Kava (Latin name Piper Methysticum) is a non-addictive medicinal South Pacific plant species belonging to the pepper family. The plant – also known as asava pepper or intoxicating pepper – can grow to an average height of six feet, with heart-shaped leaves that stretch 10 inches wide.
For centuries, Pacific Islanders have used kava as a medicinal plant because of its sedative, anesthetic, euphoriant, and psychotropic properties. (In other words: It can calm you down and make you feel good.) The herb has been used to treat everything from migraines and insomnia to infections and rheumatism. In some cultures, kava is used for religious and cultural traditions, including weddings, political events, funerals, and royal events.
In addition to its ceremonial uses, kava is best known for its relaxing qualities. Kava is said to elevate mood, well-being, and contentment and produce a feeling of relaxation. Several studies have found that kava may be useful in the treatment of anxiety, insomnia, and related nervous disorders.

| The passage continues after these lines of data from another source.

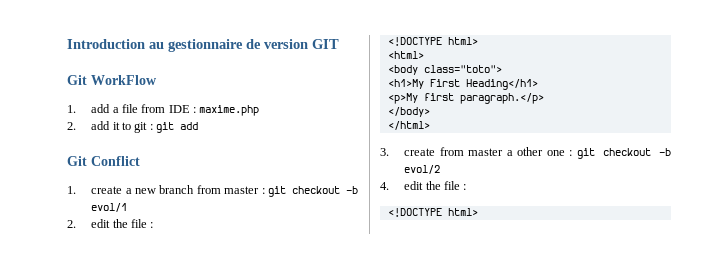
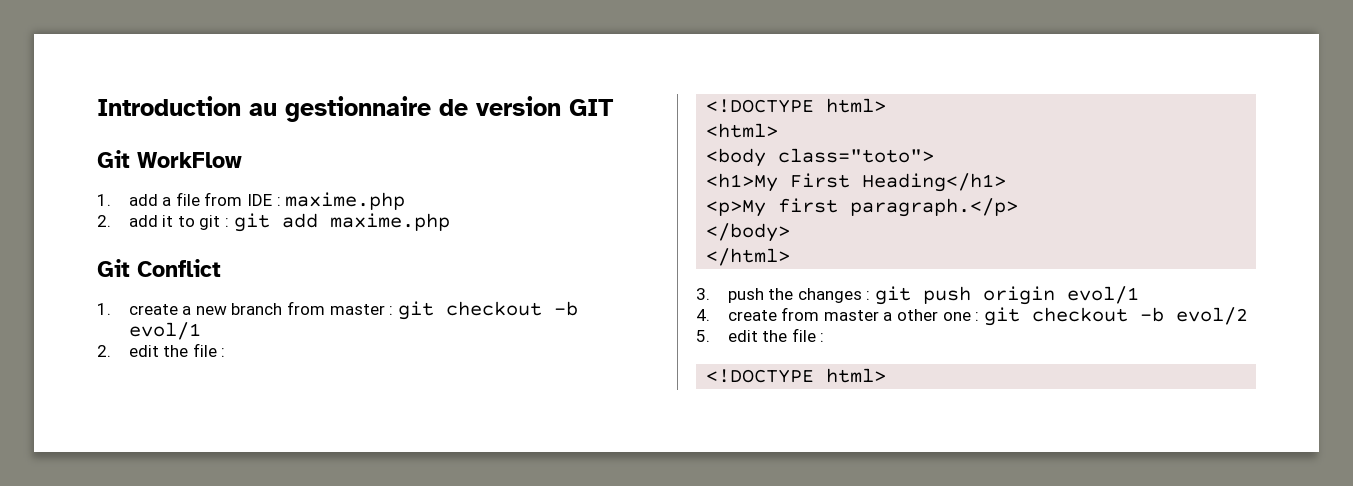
(199, 126) none -> [329,213,450,231] maxime.php
(389, 152) none -> [727,286,1139,305] [696,309,710,321] push the changes : git push origin evol/1 // 4.
[380,182,389,190] 4. -> [696,330,710,342] 5.

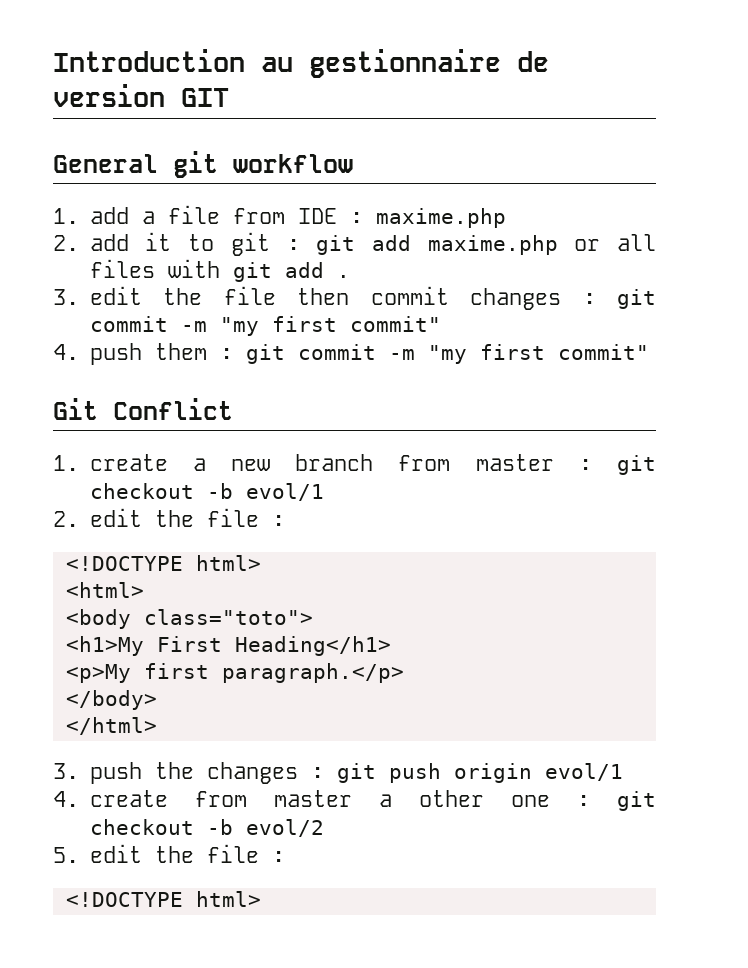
[97,150,242,168] Git WorkFlow -> [53,151,353,178] General git workflow
(450, 222) none -> [574,234,656,251] [89,259,350,282] [53,286,656,310] [89,316,441,336] [53,343,649,365] or all files with git add . // 3. edit the file then commit changes : git commit -m "my first commit" // 4. push them : git commit -m "my first commit"

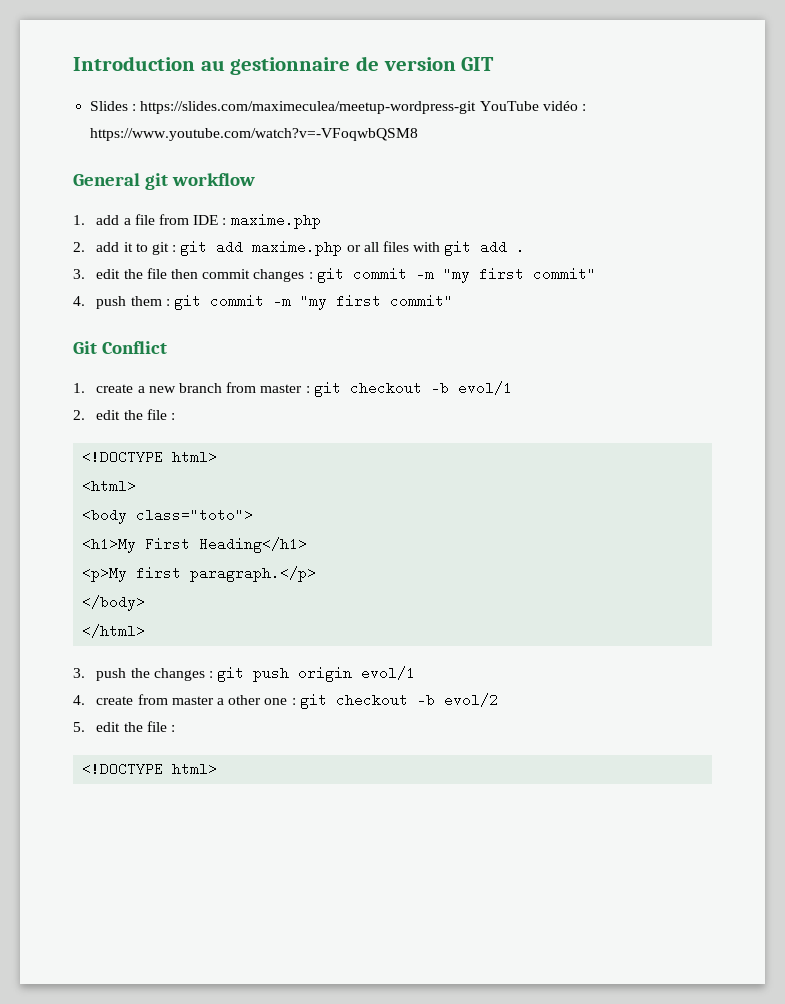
(229, 97) none -> [90,101,586,114] [90,128,419,141] // Slides : https://slides.com/maximeculea/meetup-wordpress-git YouTube vidéo : https://www.youtube.com/watch?v=-VFoqwbQSM8

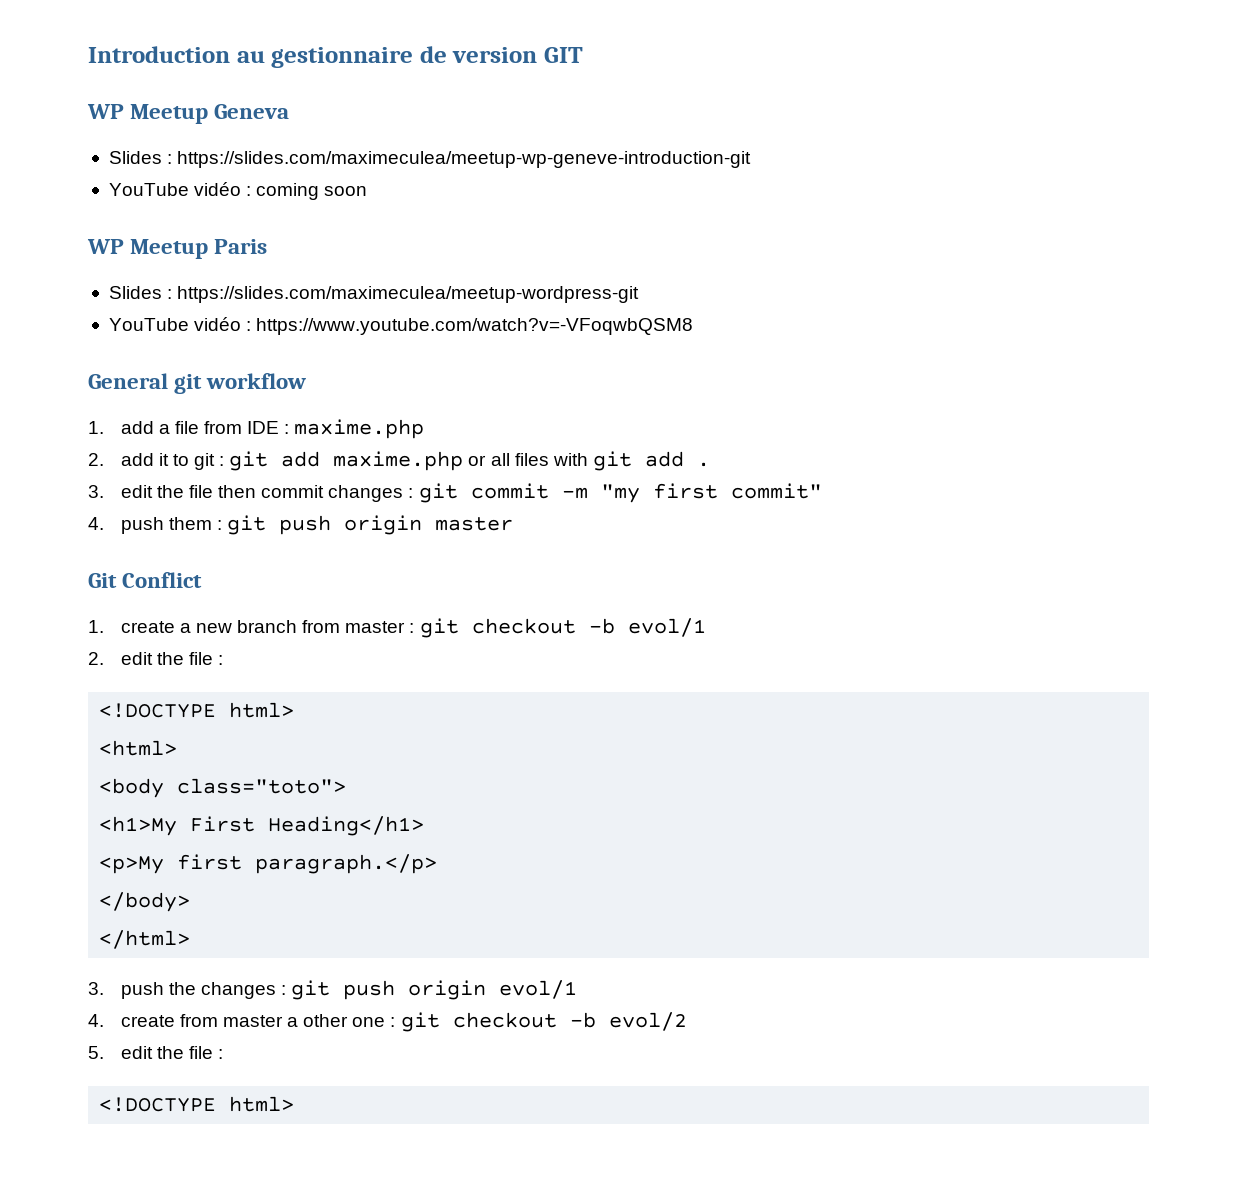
(495, 64) none -> [87,104,290,124] [108,151,752,168] [108,182,368,200] [87,239,268,259] // WP Meetup Geneva // Slides : https://slides.com/maximeculea/meetup-wp-geneve-introduction-git // YouTube vidéo : coming soon // WP Meetup Paris
(477, 107) none -> (640, 294) //
[209,294,453,310] commit -m "my first commit" -> [278,515,513,535] push origin master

The main active ingredients in kava root are called kavalactones (kava pyrones). These chemicals (including kawain, dihydrokavain, and methysticum) have been extensively studied in laboratory and animal studies. They have been found to reduce convulsions, promote sleep, and relax muscles in animals. They also have pain-relieving properties, which may explain why drinking kava root tends to cause a temporary numbness and tingling sensation on the tongue.
The resultant slightly peppery earthy flavored drink produces a mild relaxant soporific effect. When you first try kava, you will notice a slight numbness on the tongue and mouth. You may notice a lowering of inhibitions, followed by muscle relaxation and a sense of well-being.
For some first-time drinkers, the effects can be a bit mild. Fortunately, kava has a reverse tolerance, so as your body begins to recognize the kava, the effects become more pronounced.